Paraproctitis dapat terlokalisasi di berbagai area di sekitar rektum dan dapat bersifat superfisial (subkutan) atau dalam. Abses perianal terletak di superfisial di bawah kulit. Abses iskiorektal lebih dalam, memanjang dari sfingter ke dalam ruang iskiorektal di bawah otot levator ani; abses dapat meluas ke sisi yang berlawanan, membentuk abses "tapal kuda". Abses di atas otot levator ani (yaitu, abses supramuskular, abses pelviorektal) terletak cukup dalam dan dapat mencapai peritoneum atau organ perut; abses ini sering kali merupakan konsekuensi dari divertikulitis atau penyakit radang panggul.
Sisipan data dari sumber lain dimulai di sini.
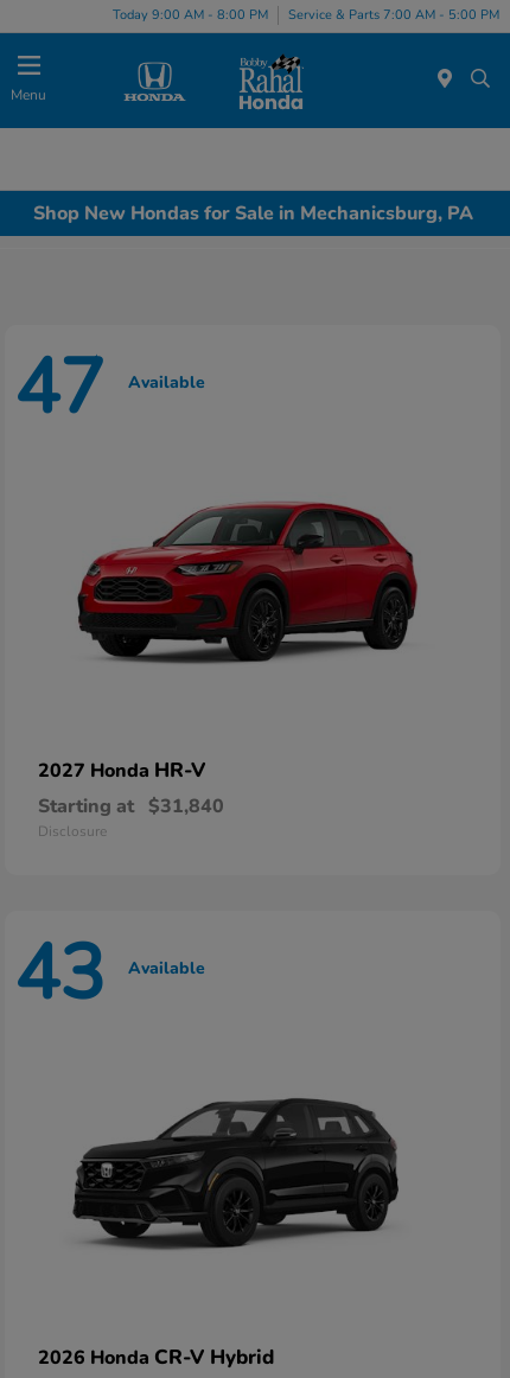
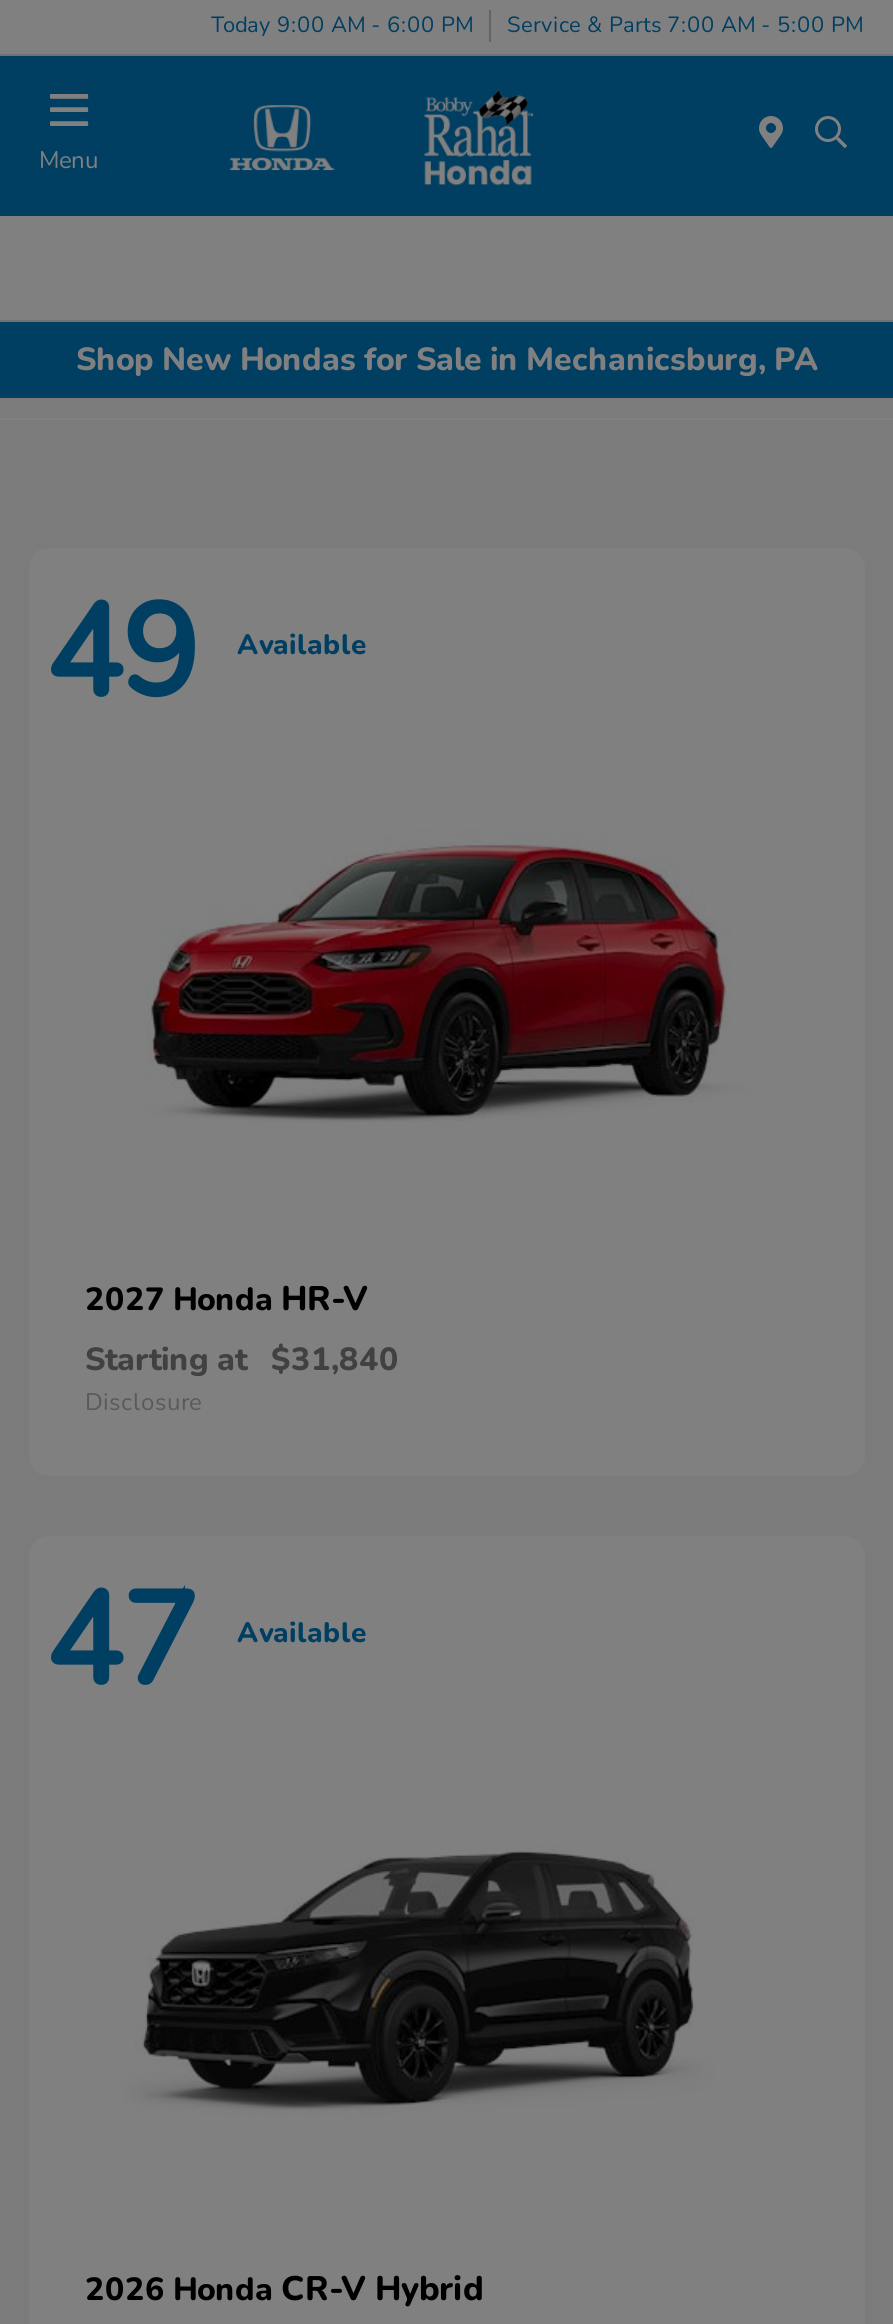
[113,5,499,23] Today 9:00 AM - 8:00 PM Service & Parts 7:00 AM - 5:00 PM -> [211,9,863,39] Today 9:00 AM - 6:00 PM Service & Parts 7:00 AM - 5:00 PM
[14,335,205,440] 47 Available -> [45,565,367,741] 49 Available
[14,921,205,1026] 43 Available -> [45,1554,367,1730] 47 Available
Kadang-kadang, abses anorektal merupakan manifestasi dari penyakit Crohn (terutama pada usus besar). Biasanya terdapat infeksi campuran, termasuk Escherichia coli, Proteus vulgaris, Bacteroides, streptokokus dengan dominasi stafilokokus.
Gejala paraproctitis
Abses superfisial dapat disertai dengan nyeri hebat; pembengkakan di daerah perianal, hiperemia, dan nyeri merupakan ciri khasnya. Abses yang lebih dalam mungkin tidak terlalu nyeri, tetapi dapat menyebabkan tanda-tanda keracunan (misalnya, demam, menggigil, malaise). Gejala lokal paraproctitis terkadang tidak ada pada pemeriksaan, tetapi pemeriksaan colok dubur dapat menunjukkan nyeri pada dinding usus dan tonjolan dinding yang berfluktuasi. Abses pelviorektal yang tinggi dapat menyebabkan nyeri pada perut bagian bawah dan demam tanpa tanda-tanda dari rektum. Terkadang demam merupakan satu-satunya gejala penyakit ini.
Bagaimana cara memeriksa?
Siapa yang harus dihubungi?
Pengobatan paraproctitis
Pengobatan paraproctitis melibatkan drainase bedah.
Pecahnya abses secara spontan tidak boleh dibiarkan; diperlukan insisi yang cepat dan drainase abses yang adekuat. Abses superfisial dapat dikeringkan di klinik; abses yang lebih dalam memerlukan drainase di ruang operasi. Pasien dengan demam atau diabetes melitus memerlukan antibiotik (misalnya, siprofloksasin 500 mg IV setiap 12 jam dan metronidazol 500 mg IV setiap 8 jam, ampisilin/sulbaktam 1,5 g IV setiap 8 jam); pasien dengan abses subkutan tidak memerlukan antibiotik. Fistula anorektal dapat berkembang setelah drainase.